The Government of Prime Minister Yingluck Shinawatra a "major u-turn" in economic policy must make if they could make Thailand vulnerable to the effects of global economic volatility, said Paul Gambles, a regional financial expert.
Gambles, managing partner at MBMG International, a financial advisory company based in Bangkok, said that despite the current strong budgetary position, the country Government Yingluck huge infrastructure spending and car-buying and rice subsidies would increase the debt/GDP ratio to 60 percent in the coming years.
"Now, we have sort of open incentive programs and there is no reason to do this. We should not stimulate the economy at this time.

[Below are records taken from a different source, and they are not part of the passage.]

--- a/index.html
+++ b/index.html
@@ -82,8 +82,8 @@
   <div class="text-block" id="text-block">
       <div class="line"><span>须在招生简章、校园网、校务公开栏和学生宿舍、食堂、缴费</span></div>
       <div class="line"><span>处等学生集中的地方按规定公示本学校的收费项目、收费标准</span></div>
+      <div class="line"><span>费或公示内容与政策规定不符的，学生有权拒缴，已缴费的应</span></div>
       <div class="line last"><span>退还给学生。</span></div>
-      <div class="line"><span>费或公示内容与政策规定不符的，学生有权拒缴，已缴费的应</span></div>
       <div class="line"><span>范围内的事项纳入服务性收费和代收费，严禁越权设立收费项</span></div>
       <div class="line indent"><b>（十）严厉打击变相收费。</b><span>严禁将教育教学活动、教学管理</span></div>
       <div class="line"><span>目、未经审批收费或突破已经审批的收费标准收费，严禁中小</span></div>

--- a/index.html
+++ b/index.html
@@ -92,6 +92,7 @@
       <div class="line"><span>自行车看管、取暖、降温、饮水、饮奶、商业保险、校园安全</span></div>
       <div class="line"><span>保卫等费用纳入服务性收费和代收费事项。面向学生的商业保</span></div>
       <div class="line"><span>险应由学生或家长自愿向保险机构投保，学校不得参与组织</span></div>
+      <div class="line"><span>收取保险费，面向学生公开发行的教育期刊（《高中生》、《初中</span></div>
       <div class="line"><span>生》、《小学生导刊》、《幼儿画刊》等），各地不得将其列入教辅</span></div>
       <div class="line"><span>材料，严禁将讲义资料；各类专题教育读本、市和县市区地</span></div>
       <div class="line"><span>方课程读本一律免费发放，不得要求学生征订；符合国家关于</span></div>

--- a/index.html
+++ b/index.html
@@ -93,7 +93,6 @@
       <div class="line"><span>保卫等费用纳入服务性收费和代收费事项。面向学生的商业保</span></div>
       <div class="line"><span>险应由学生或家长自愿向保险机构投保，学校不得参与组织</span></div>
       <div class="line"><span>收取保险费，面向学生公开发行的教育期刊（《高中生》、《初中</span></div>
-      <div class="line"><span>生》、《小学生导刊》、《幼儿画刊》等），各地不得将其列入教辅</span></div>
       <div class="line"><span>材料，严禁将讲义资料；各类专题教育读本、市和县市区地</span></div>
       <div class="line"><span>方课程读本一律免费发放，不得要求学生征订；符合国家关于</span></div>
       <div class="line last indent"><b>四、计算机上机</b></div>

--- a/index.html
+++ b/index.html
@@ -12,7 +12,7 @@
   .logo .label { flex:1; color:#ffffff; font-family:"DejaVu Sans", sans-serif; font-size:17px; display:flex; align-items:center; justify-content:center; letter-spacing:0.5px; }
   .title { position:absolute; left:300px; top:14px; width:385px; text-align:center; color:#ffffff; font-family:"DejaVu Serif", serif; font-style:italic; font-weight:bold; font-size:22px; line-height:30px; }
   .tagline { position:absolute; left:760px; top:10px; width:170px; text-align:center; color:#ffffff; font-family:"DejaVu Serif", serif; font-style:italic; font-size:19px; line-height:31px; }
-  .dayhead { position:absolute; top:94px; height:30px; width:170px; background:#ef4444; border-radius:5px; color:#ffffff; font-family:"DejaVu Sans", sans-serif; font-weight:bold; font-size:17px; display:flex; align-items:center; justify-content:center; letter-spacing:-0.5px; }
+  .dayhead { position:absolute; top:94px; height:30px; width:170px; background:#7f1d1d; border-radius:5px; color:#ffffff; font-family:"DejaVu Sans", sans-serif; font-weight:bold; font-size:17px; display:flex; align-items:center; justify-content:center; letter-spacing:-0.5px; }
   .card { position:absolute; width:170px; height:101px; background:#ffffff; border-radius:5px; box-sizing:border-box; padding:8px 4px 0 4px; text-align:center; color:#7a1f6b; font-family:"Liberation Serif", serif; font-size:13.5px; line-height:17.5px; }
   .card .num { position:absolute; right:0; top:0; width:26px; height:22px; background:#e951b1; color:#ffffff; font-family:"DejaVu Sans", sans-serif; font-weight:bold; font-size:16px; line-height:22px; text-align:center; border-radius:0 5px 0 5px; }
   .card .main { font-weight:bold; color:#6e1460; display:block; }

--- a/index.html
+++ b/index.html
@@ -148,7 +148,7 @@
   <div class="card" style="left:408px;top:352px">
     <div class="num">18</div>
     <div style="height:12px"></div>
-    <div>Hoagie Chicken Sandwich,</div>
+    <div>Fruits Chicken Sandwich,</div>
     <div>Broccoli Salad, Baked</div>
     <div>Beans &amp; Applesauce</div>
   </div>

We must accept the fact that with the global economy slowing down, the Thai economy needs to come down a bit, "said Gambles in an exclusive interview with The Nation.
Gambles said that he had told everyone that he was waiting to invest in Thai stocks when they dive 30-40% of the current prices.
Martin Gray, portfolio manager with Miton-optimal Multi Asset Management, said investors down their expectations of return on investments should bring if there is no sign of good news is-unemployment remains high, interest rates are low and continue to fall, and there a disinflationary environment and sub-par economic growth.
"There is a danger at this time. We have seen the past nine to twelve months the rally of stocks and other assets. It is easy to declare that now is a good time to invest, but I suspect that with the volatility we've seen in the past few years, it might be a better time to sell instead of investing, "he said.
Gray, that the special situations Fund for the UK asset management company manages, spoke in an exclusive interview The Nation during his recent visit to Bangkok to give a special briefing to customers of MBMG International.
He said that mitonoptimal was previously defensive in its investment policy at this moment, to focus on cash and investment grade debt. It takes a long-term vision for five to 10 years on Asia's stock markets, but not on the current valuations, he said.
Gray said that investors can make money cash. Asian currencies such as the Singapore dollar, the new Taiwan dollar and the South Korean won have all appreciated more than 100% of the u.s. dollar over the past three years and will continue to gain against the dollar.
Asia and Japan make up for 39 percent of the MitonOptimal the portfolio at this time. It is built from zero in 2009 Asian-dominated assets held to 20 percent now.
About 60 percent of Japanese exports go to Asia now, compared with about 25 percent in 1985, while the United States and the European Union are much less important to Japan.
"If we want to, we must also Japan Asia going forward like. The yen will hold its value relatively well, you are patient, "he said.